Chaque jour, des centaines d’images et de vidéos venues des quatre coins de l’Ukraine affluent sur les réseaux sociaux. Bombardement d’un hôpital à Marioupol ou utilisation d’armes à sous-munitions à Kharkiv, les soupçons de crimes de guerre visant des civils se multiplient depuis le début du conflit qui oppose Kiev et Moscou. Face aux inquiétudes des ONG et aux accusations du gouvernement ukrainien, le procureur de la Cour pénale internationale (CPI), Karim Khan, a annoncé le 3 mars dernier l’ouverture « immédiate » d’une enquête.

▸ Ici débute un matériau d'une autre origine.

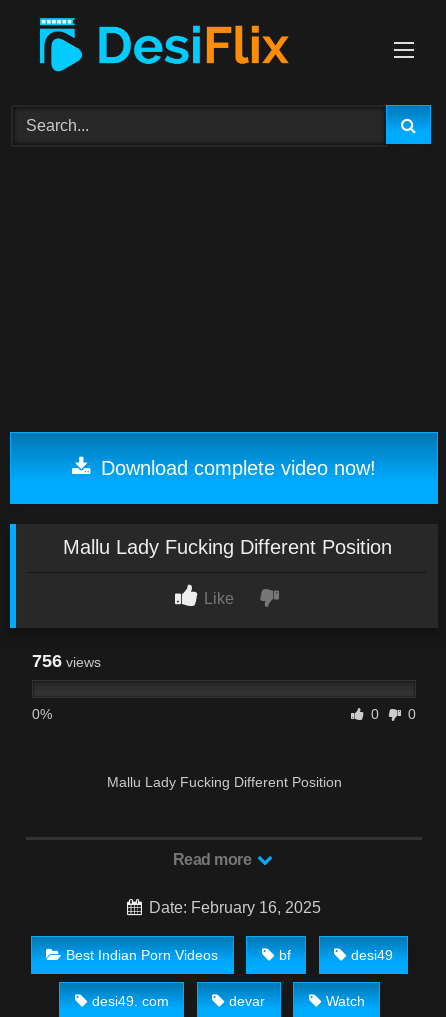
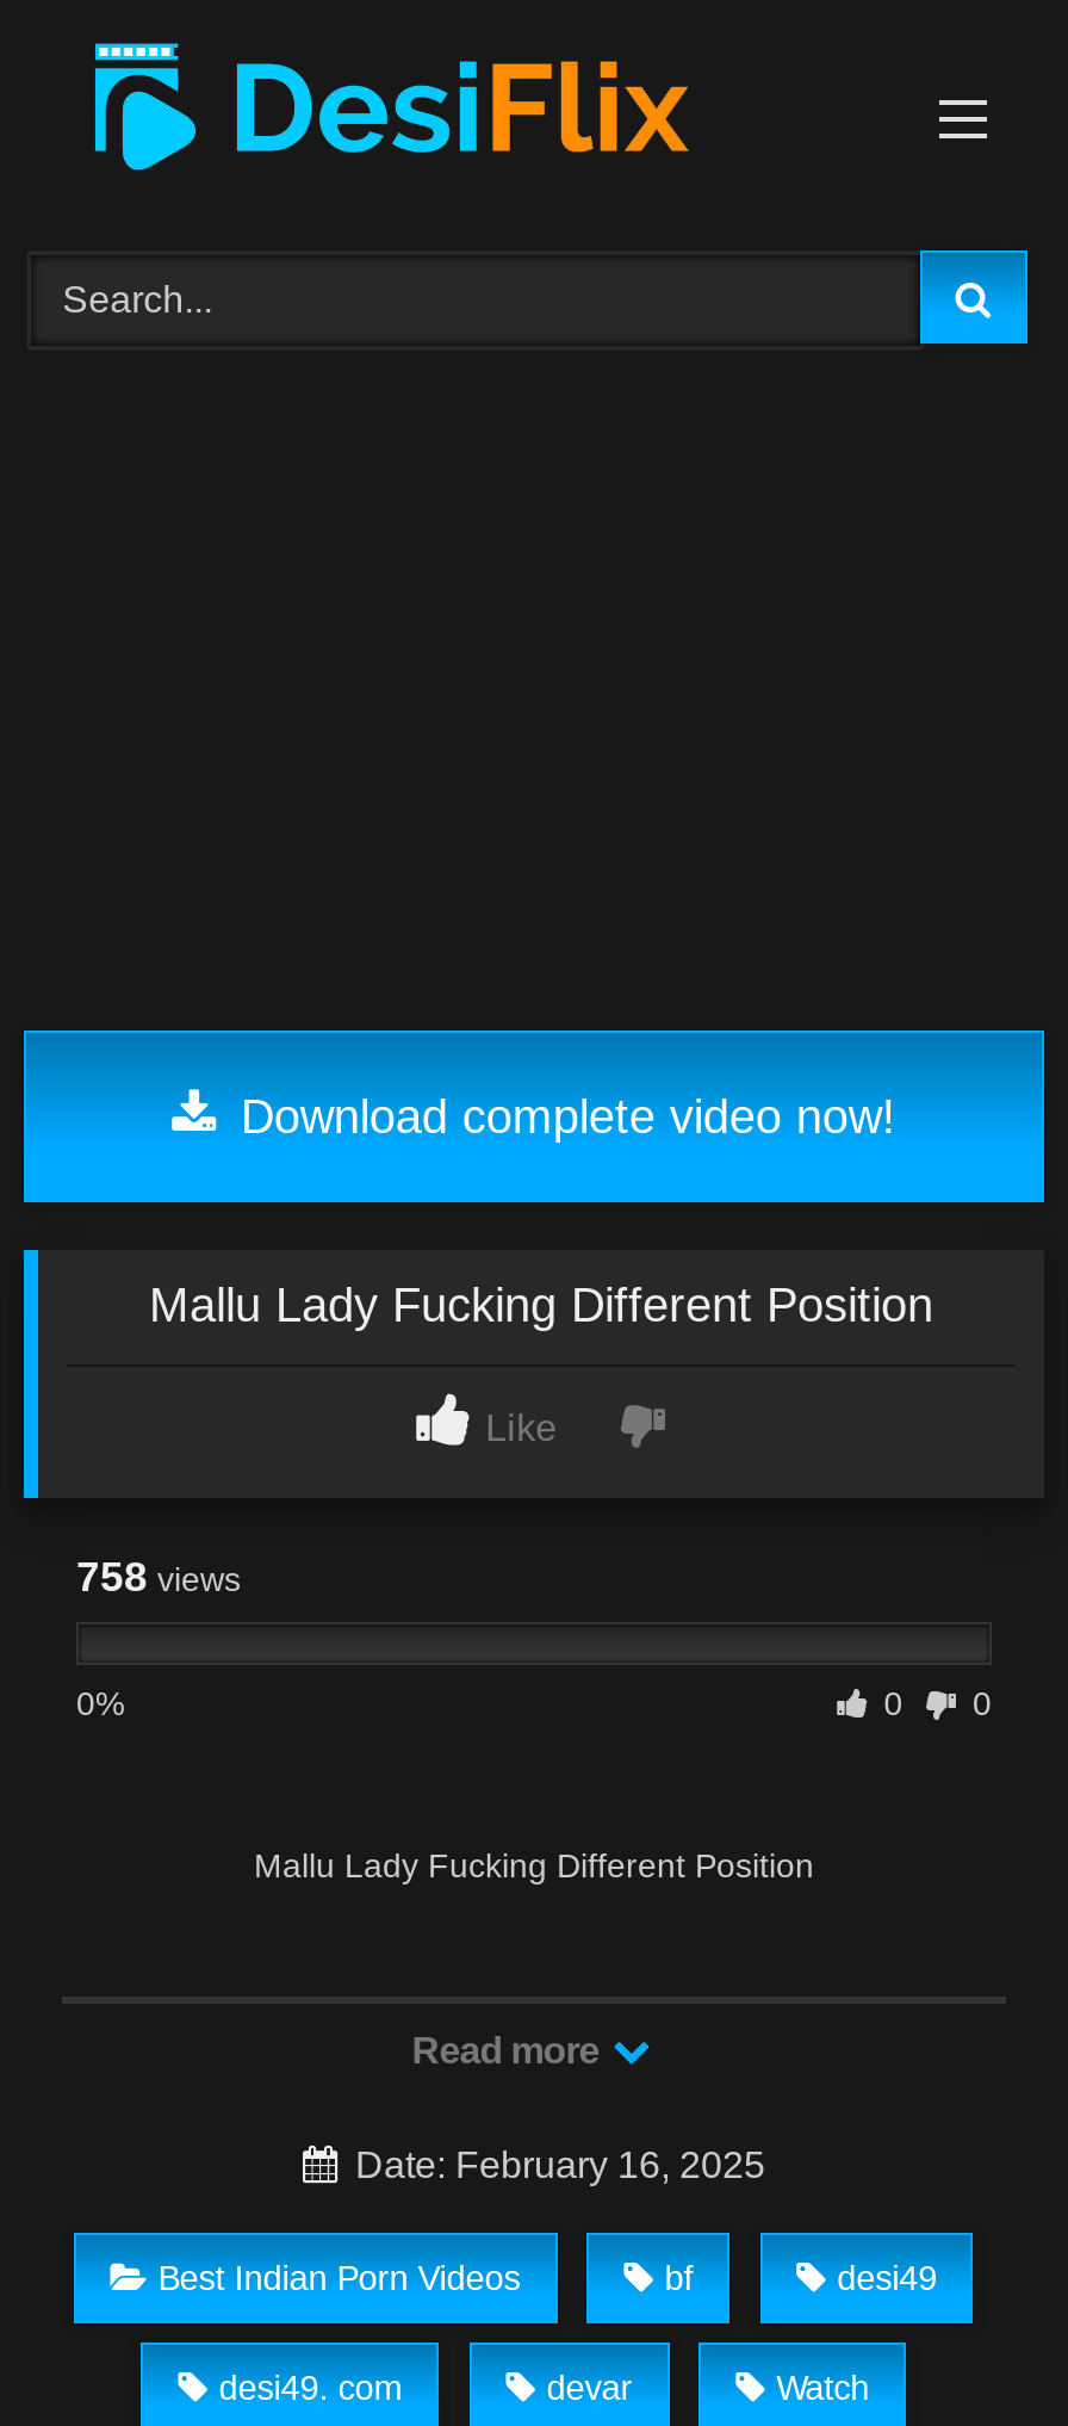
[32,651,101,671] 756 views -> [76,1554,241,1602] 758 views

Validées par 41 Etats parties de la CPI, ces investigations recouvrent une période plus large que la récente invasion russe lancée le 24 février. Les faits commis depuis la révolution Maïdan en 2013 pourront aussi être concernés. Une tâche qui s’annonce complexe tant les sources pouvant servir de preuves se sont démultipliées au fil des ans.

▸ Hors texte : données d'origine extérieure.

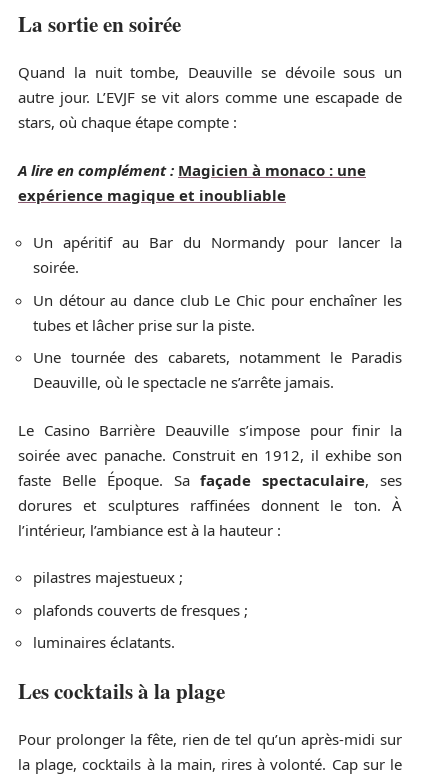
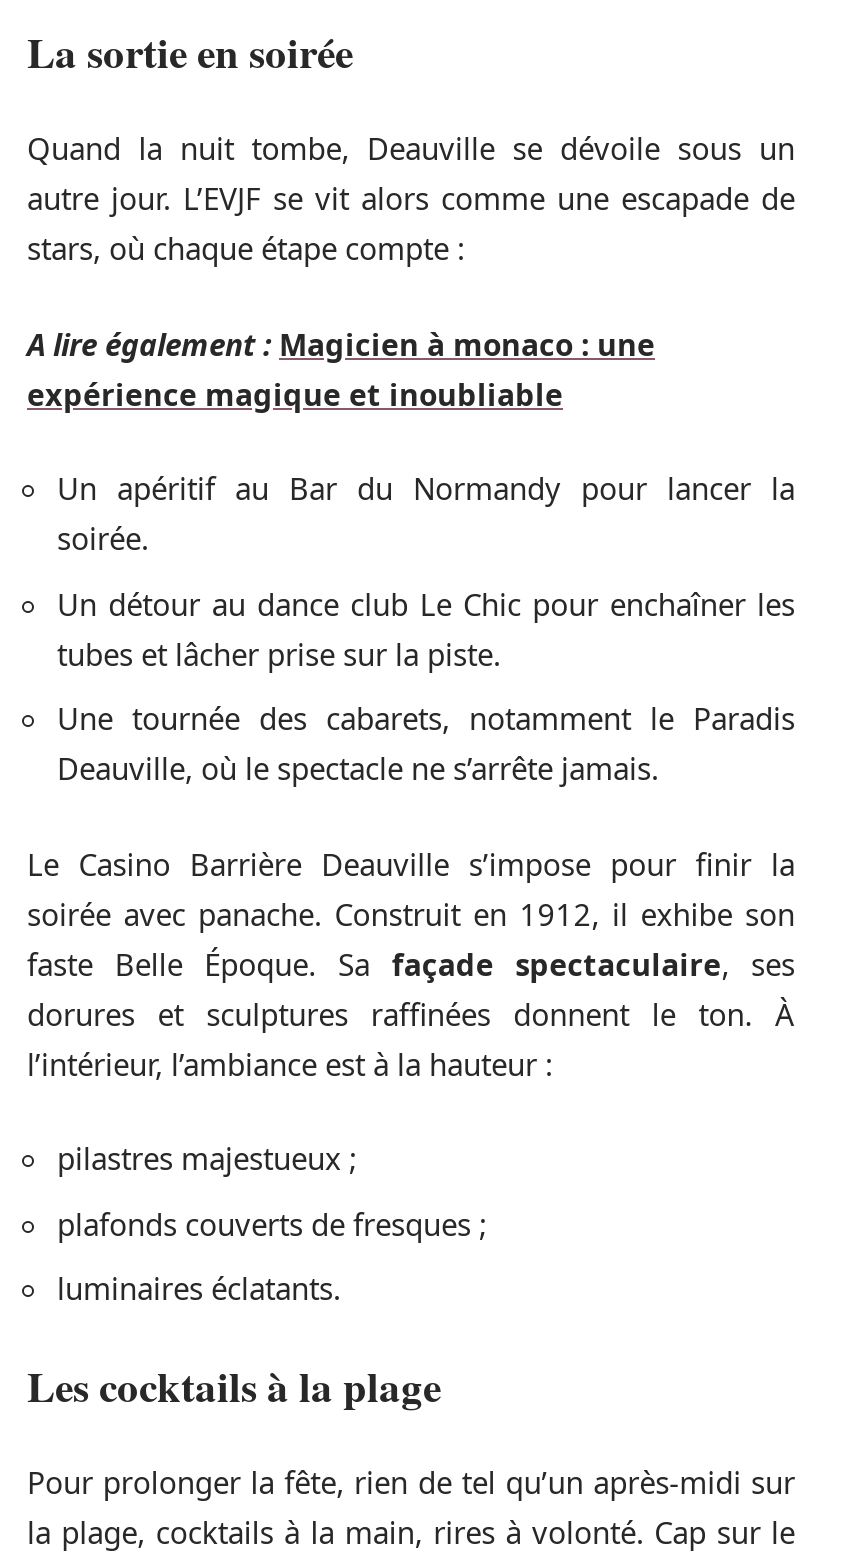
[18,160,366,180] A lire en complément : Magicien à monaco : une -> [27,324,655,364] A lire également : Magicien à monaco : une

Des relais locaux et numériques
L’enquête ouverte sur le conflit en Ukraine est d’ores et déjà entrée dans sa première phase. « Notre travail de recueil de preuves a commencé », a confirmé Karim Khan dans son communiqué diffusé le 3 mars dernier. « Dans le cadre d’un crime de guerre, ce travail de recueil de la preuve est décuplé. Il faut procéder par région, par territoire, authentifier les établissements visés, explique Céline Bardet, juriste spécialiste du droit international qui a commencé sa carrière au Tribunal pénal international pour l’ex-Yougoslavie (TPIY). Est-ce qu’ils abritaient bien des civils ? Quel type d’armes a été utilisé ? Quels combattants utilisent ces armes ? Ensuite il faut pouvoir recueillir le témoignage des victimes éventuelles et recouper leurs récits. » Les éléments d’identification des auteurs – la forme et la couleur d’un écusson sur un uniforme ou la catégorie de véhicules militaires utilisés – sont aussi essentiels, ajoute-t-elle.

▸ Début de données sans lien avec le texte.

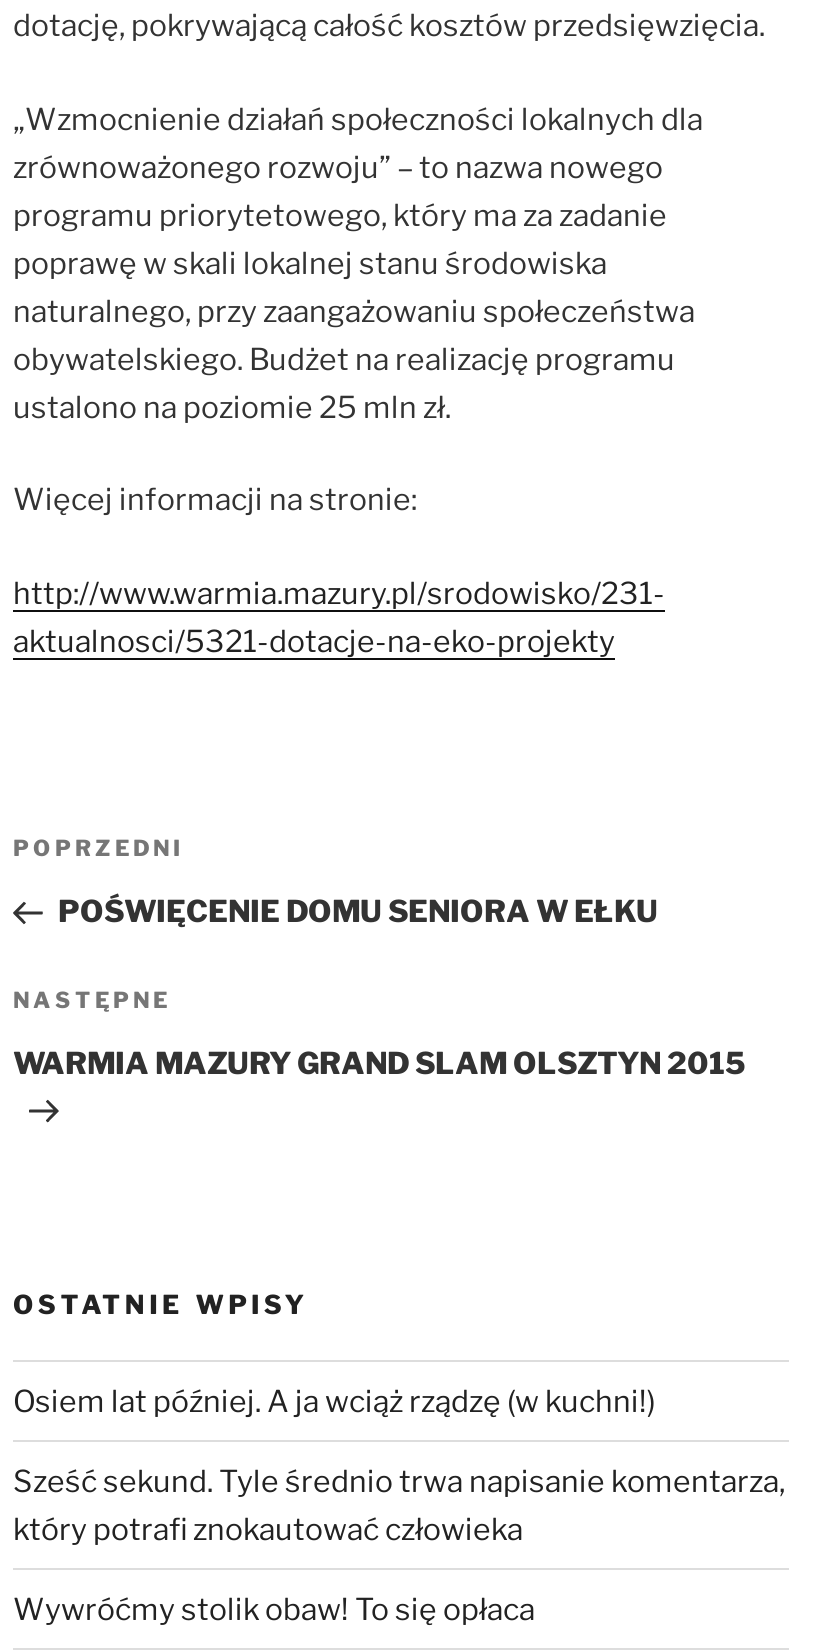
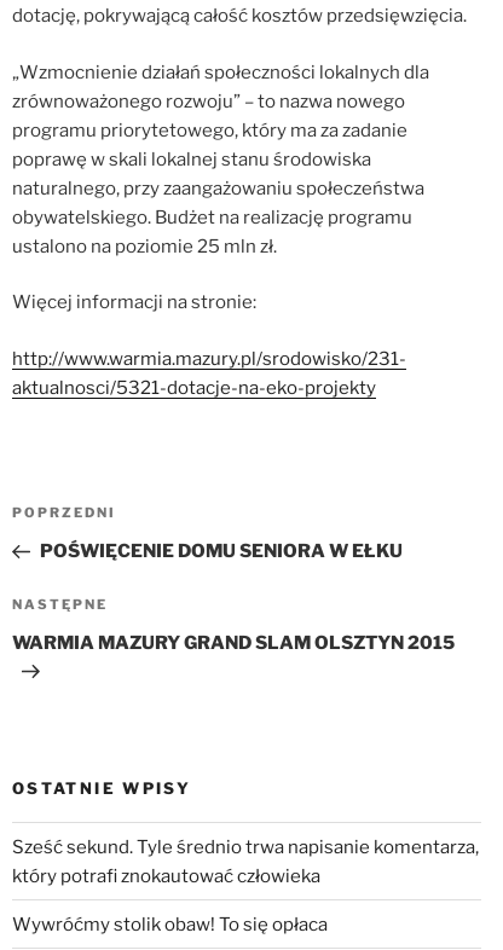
[13,1383,655,1419] Osiem lat później. A ja wciąż rządzę (w kuchni!) -> none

Pour alimenter leurs enquêtes, les fonctionnaires de la CPI peuvent s’appuyer sur d’innombrables sources. Il peut s’agir d’acteurs locaux, en lien sur le terrain avec des membres d’Organisations non gouvernementales (ONG). Dans un reportage réalisé à Mykolaïv par le journal Le Monde, une inspectrice de police ukrainienne indique par exemple qu’elle souhaite transmettre à la CPI des éléments recueillis auprès d’un médecin légiste ayant examiné des victimes d’un bombardement après des soupçons d’utilisation d’armes à sous-munition.
Et ces relais locaux sont parfois le seul moyen, pour les enquêteurs, d’avoir un accès direct aux scènes de crimes. « Le rôle des ONG et de leurs contacts sur place dans ces enquêtes est essentiel et incontournable. Même si la CPI va constituer des équipes qui vont se rendre au plus près des victimes, il leur est parfois impossible de se rendre sur place pour des raisons de sécurité », indique Jeanne Sulzer, responsable de la commission « justice internationale » chez Amnesty France.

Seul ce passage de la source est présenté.